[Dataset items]
----------
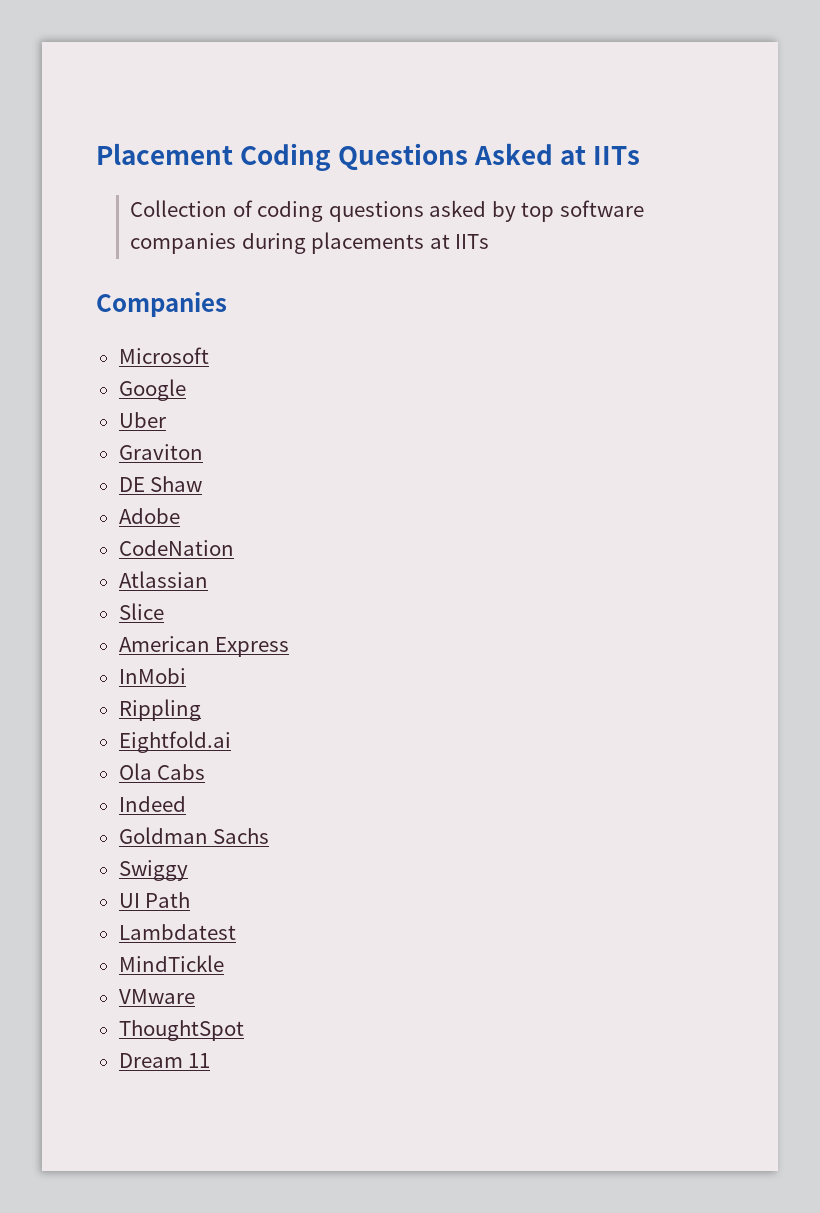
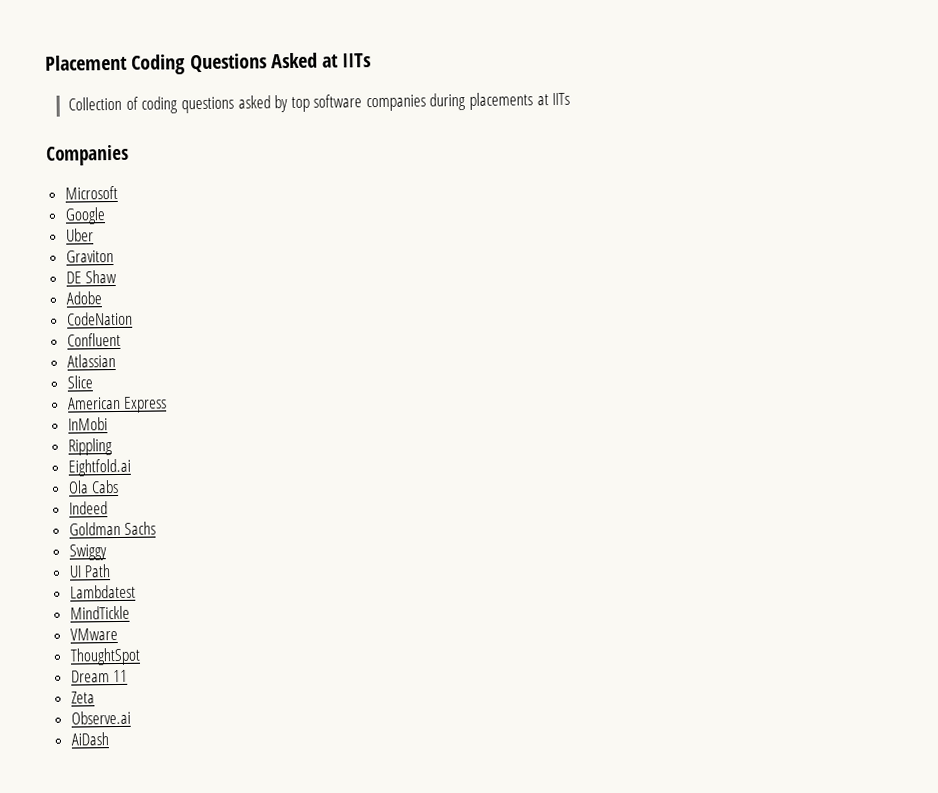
(234, 548) none -> [66,332,121,347] // Confluent
(211, 1060) none -> [70,691,95,704] [70,710,131,725] [70,732,109,746] // Zeta // Observe.ai // AiDash

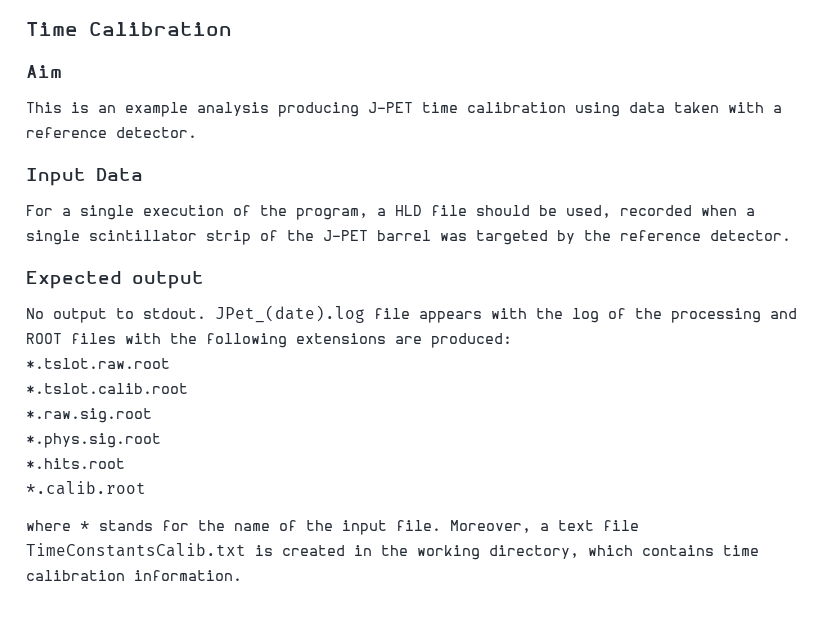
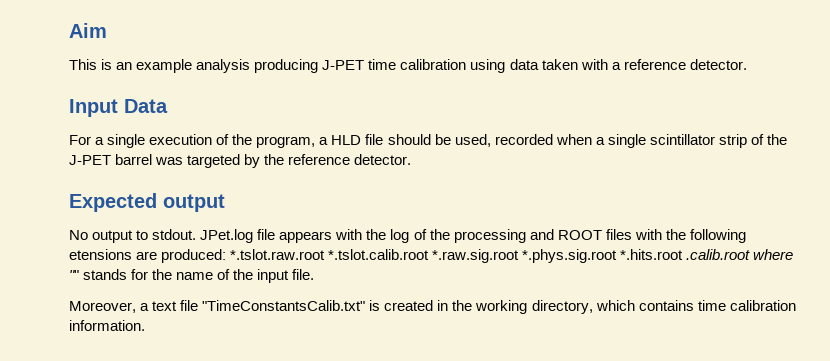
[26,22,232,36] Time Calibration // -> (69, 30) none
[215,305,365,323] JPet_(date).log -> [200,229,254,243] JPet.log
[296,333,386,344] extensions -> [69,249,132,260] etensions
(512, 340) // -> (227, 256) none
(170, 363) // -> (326, 254) none
(188, 388) // -> (430, 254) none
(152, 415) // -> (520, 256) none
(161, 440) // -> (618, 256) none
[26,481,146,495] [26,520,90,531] // *.calib.root // where * -> [686,249,794,260] [69,270,79,280] .calib.root where ""
(441, 525) none -> (315, 274) //
[26,543,246,557] TimeConstantsCalib.txt -> [202,300,366,311] "TimeConstantsCalib.txt"

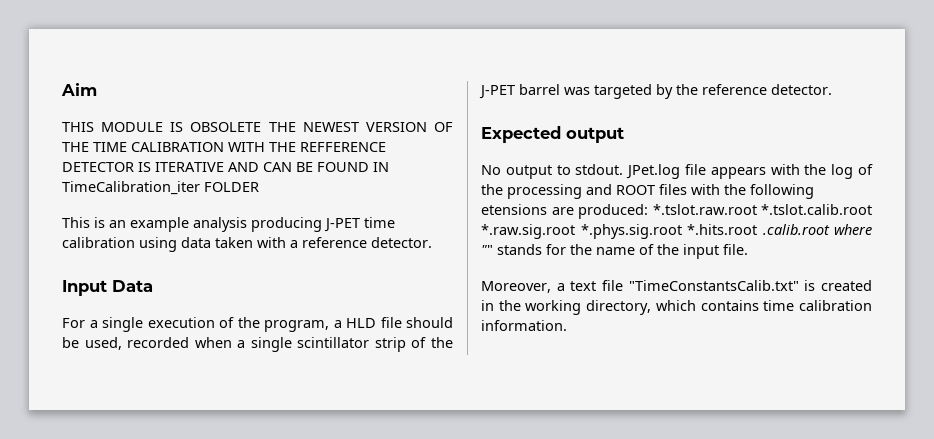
(107, 30) none -> [62,122,453,132] [62,142,386,152] [62,162,389,172] [62,181,259,195] // THIS MODULE IS OBSOLETE THE NEWEST VERSION OF THE TIME CALIBRATION WITH THE REFFERENCE DETECTOR IS ITERATIVE AND CAN BE FOUND IN TimeCalibration_iter FOLDER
----------
▶ [WORK INSTRUCTIONS]: Considering the records above, count the lines where the string "none" occurs and return that number alone.

▶ [ANSWER TO THIS PROBLEM]: 10